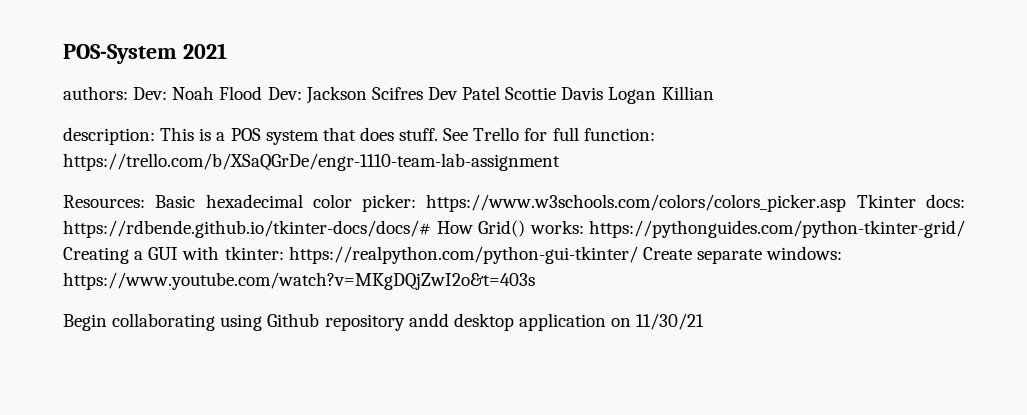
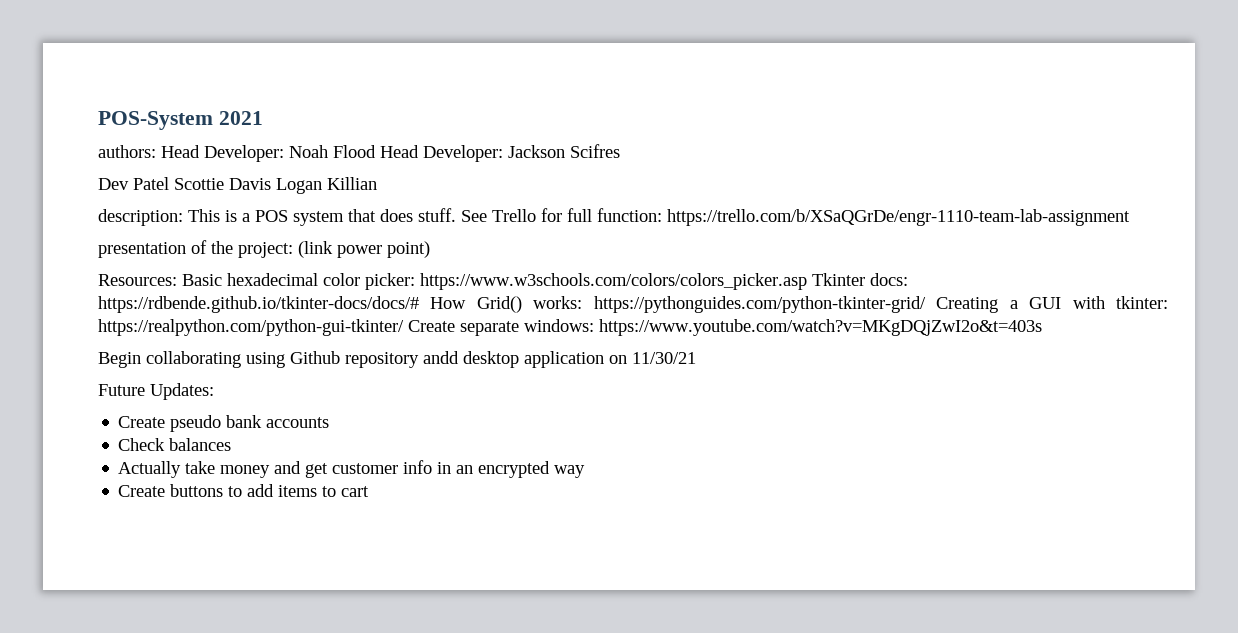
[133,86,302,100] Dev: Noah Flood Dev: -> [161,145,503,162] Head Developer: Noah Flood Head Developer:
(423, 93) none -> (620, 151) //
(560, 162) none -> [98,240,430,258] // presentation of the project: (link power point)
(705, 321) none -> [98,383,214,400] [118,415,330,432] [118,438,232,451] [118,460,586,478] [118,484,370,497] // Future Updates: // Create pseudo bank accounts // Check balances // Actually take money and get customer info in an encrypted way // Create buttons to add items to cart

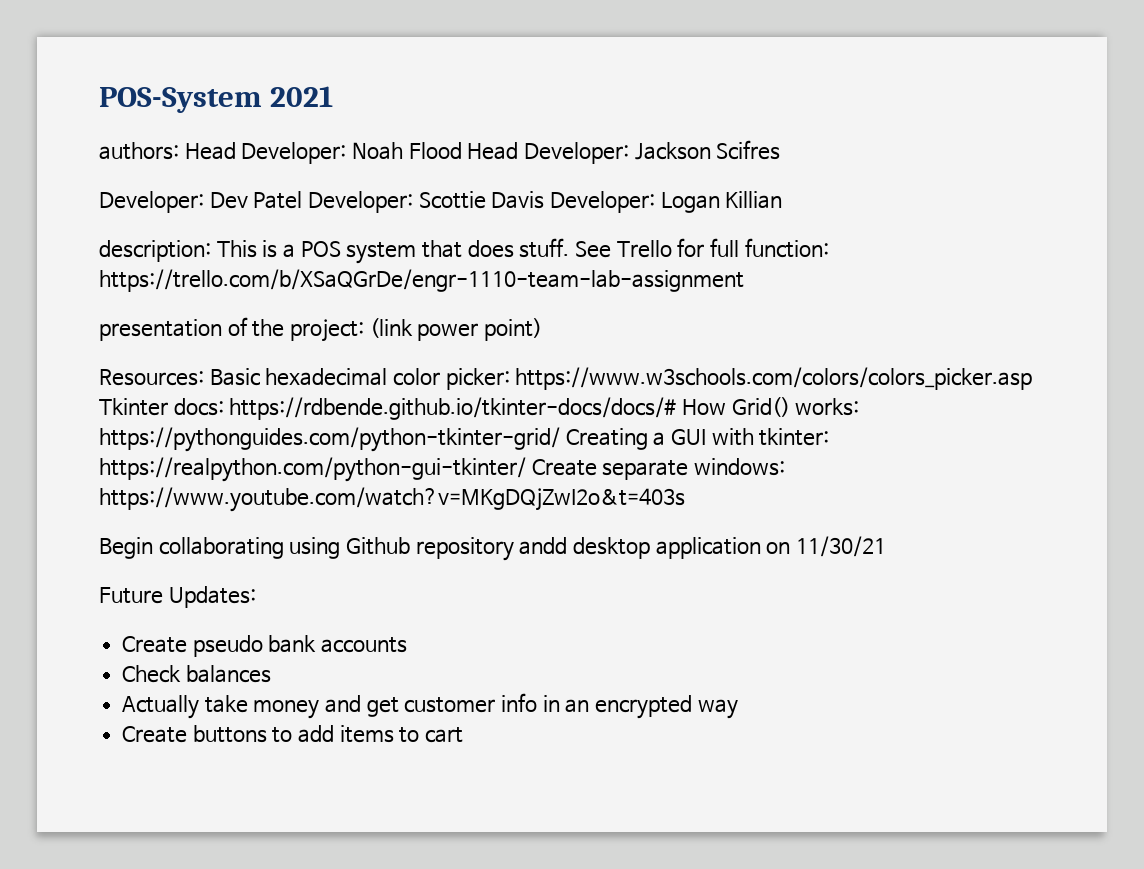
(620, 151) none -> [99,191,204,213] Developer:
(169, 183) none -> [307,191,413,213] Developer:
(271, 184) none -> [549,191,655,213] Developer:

Assignment:
All lines from the one containing "(620, 151) none" through the end of the records, both ends included, are to be quoted exactly; please add nothing else.

Answer to the exercise:
(620, 151) none -> [99,191,204,213] Developer:
(169, 183) none -> [307,191,413,213] Developer:
(271, 184) none -> [549,191,655,213] Developer:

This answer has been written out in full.